Mone and Barrowman’s Dubai Bitcoin property scheme: for holders with more bitcoins than sense

There’s a lot of money sloshing around desperately looking for a home these days. Sane investments aren’t returning enough, so some foolish investors think cryptos aren’t a sinkhole. There are even jawdropping tales of “financially sophisticated” investors mortgaging their house to buy bitcoins.

This fell into my inbox a couple of weeks ago:

This information is under embargo until 00:01 Wednesday 6th Sept

Baroness Michelle Mone OBE, the UK government tsar and entrepreneur and Scottish billionaire Douglas Barrowman are available to the media to brief them on their latest venture into the crypto-currency, Bitcoin. It involves a £250 million luxury property development in Dubai and the unique aspect of this is it is the first property development to be priced in Bitcoin (the crypto-currency) — which has seen huge focus this year, from companies, investors and governments alike.

Michelle and Doug will be happy to talk about the reasons why they are launching a business around Bitcoin which she views as the currency of the future. I think many would be interested in their thoughts.

As heads of their respective companies with a host of business successes behind them, I hope you will be interested in both the news and the interview, which can cover all the business angles especially the future of crypto-currency.

I hope you feel you would like to meet them and conduct an interview. I look forward to your reply.

I sometimes wonder at PR companies trying to declare unsolicited and unarranged “embargoes” when emailing non-fluff journalists.

Michelle Mone is a businesswoman (founder of lingerie company Ultimo) who was made a life peer in 2015. Her partner, Douglas Barrowman, is a venture capitalist.
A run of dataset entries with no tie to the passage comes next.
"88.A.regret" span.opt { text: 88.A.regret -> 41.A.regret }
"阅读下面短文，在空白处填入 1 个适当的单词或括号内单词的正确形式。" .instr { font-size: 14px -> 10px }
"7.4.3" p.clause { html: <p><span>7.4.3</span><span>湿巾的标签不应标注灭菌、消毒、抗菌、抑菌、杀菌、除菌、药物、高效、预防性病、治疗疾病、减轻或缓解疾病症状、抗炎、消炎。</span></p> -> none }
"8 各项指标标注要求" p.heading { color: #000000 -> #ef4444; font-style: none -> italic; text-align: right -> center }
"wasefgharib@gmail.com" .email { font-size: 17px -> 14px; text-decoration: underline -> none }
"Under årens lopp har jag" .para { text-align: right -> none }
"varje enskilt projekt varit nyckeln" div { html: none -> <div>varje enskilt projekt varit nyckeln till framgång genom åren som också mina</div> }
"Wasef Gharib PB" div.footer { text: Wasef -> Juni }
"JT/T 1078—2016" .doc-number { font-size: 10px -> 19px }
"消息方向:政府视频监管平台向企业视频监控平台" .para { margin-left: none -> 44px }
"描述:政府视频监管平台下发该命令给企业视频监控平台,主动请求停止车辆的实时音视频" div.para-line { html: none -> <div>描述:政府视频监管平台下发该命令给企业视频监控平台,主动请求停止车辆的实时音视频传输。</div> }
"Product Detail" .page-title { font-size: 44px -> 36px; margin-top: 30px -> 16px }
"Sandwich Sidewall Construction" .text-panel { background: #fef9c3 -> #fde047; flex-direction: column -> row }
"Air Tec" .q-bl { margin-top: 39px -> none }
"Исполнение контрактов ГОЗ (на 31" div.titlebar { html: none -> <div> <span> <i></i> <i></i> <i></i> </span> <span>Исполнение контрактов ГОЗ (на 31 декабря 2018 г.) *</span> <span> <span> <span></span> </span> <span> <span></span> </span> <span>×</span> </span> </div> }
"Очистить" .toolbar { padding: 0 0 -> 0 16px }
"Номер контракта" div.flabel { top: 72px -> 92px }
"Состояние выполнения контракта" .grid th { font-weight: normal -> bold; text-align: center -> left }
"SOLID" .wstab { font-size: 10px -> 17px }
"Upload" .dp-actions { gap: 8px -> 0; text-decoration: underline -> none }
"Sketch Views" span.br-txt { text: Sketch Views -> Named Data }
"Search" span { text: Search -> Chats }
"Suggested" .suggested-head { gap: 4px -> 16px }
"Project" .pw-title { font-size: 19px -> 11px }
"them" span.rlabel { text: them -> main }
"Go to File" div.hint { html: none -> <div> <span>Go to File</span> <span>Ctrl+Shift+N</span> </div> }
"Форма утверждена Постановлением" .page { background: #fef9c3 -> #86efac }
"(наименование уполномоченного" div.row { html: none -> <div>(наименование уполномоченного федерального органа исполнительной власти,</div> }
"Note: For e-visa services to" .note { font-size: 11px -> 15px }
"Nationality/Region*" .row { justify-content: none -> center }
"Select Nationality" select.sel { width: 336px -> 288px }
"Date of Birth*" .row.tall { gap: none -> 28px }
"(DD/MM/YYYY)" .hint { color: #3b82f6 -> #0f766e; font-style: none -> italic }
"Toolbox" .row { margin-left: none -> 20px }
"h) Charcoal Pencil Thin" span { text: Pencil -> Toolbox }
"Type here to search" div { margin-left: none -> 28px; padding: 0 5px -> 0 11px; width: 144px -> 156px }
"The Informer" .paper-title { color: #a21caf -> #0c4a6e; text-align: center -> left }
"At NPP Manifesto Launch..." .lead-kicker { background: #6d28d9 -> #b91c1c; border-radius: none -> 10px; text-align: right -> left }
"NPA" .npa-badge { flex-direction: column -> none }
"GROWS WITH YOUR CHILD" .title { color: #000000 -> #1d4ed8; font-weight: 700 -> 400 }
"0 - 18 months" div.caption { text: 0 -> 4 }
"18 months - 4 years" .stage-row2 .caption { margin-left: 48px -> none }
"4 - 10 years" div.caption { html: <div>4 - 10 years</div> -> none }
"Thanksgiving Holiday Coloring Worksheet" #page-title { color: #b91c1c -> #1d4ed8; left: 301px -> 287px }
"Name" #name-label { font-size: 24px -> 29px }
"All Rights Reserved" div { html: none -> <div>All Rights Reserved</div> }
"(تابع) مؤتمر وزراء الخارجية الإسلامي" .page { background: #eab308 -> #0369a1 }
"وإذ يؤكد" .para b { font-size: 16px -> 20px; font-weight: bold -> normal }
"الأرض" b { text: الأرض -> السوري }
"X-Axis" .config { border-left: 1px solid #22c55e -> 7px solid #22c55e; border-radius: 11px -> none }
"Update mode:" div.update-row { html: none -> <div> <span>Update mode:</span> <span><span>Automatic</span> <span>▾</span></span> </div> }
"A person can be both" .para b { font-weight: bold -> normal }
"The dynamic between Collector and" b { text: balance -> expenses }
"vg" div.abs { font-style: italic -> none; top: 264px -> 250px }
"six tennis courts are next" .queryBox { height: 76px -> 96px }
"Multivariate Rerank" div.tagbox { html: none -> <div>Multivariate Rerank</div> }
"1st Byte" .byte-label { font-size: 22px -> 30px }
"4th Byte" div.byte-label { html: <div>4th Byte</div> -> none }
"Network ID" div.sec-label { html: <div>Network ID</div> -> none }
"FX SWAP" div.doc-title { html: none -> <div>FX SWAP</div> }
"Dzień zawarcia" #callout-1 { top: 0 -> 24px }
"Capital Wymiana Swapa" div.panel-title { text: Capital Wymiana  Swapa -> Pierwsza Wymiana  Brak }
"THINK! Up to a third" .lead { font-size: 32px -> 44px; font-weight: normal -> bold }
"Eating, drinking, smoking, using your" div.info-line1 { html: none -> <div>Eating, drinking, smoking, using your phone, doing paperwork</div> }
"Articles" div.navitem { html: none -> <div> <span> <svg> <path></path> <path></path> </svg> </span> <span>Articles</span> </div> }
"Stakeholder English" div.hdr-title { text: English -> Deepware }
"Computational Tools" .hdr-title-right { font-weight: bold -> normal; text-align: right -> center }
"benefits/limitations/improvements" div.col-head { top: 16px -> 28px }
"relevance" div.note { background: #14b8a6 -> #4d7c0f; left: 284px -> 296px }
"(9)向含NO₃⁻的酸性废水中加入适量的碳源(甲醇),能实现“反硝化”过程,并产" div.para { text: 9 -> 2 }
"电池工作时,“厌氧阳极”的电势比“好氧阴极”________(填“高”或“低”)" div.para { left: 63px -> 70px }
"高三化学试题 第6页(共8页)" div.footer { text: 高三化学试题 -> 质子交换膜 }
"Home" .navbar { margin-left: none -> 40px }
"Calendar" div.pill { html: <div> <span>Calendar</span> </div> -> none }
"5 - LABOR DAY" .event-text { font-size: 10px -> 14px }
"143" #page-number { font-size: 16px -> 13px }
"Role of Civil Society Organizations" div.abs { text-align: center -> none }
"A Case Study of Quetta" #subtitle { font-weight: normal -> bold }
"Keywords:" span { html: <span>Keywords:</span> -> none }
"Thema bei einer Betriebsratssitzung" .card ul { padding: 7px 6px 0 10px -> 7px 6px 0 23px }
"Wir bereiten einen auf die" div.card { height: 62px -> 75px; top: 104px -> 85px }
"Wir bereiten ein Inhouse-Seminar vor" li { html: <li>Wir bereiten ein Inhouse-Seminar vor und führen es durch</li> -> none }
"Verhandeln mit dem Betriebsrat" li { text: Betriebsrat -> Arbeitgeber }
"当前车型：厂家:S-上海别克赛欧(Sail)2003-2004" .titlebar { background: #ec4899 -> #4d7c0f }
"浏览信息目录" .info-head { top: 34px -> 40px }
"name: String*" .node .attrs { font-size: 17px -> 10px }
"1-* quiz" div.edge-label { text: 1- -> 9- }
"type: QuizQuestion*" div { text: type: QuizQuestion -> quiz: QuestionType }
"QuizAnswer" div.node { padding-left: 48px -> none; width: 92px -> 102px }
Neither has any past public record of crypto involvement, though Barrowman now claims some.

I first wondered if they’d been sucked into some sort of Dubai property scam involving Bitcoin — there was a dubious crowdfunding a couple of years ago — but their enterprise seems straightforward: they are pitching to crypto holders with more bitcoins than sense. Bitcoin itself is only involved as a publicity hook — they know better than to touch a bitcoin themselves:

The venture is accepting payments in bitcoin, with BitPay serving as payment processor.

Of course, this presumes BitPay can quickly get a single lump of a few hundred thousand dollars to pay them, keeping in mind that Bitcoin order books are terribly thin.

I tweeted about this after Mone touted it herself on Twitter (two weeks ahead of her own “embargo”), and was woken by frantic 8am phone calls from the PR. I didn’t post at the time because there wasn’t really a story yet, and I held off on the PR’s promise of talking to someone involved; but it’s possible they actually read the book or the blog, and decided to keep to outlets who would be keener on running unpaid advertisements. Journalistic August is twelve months a year now.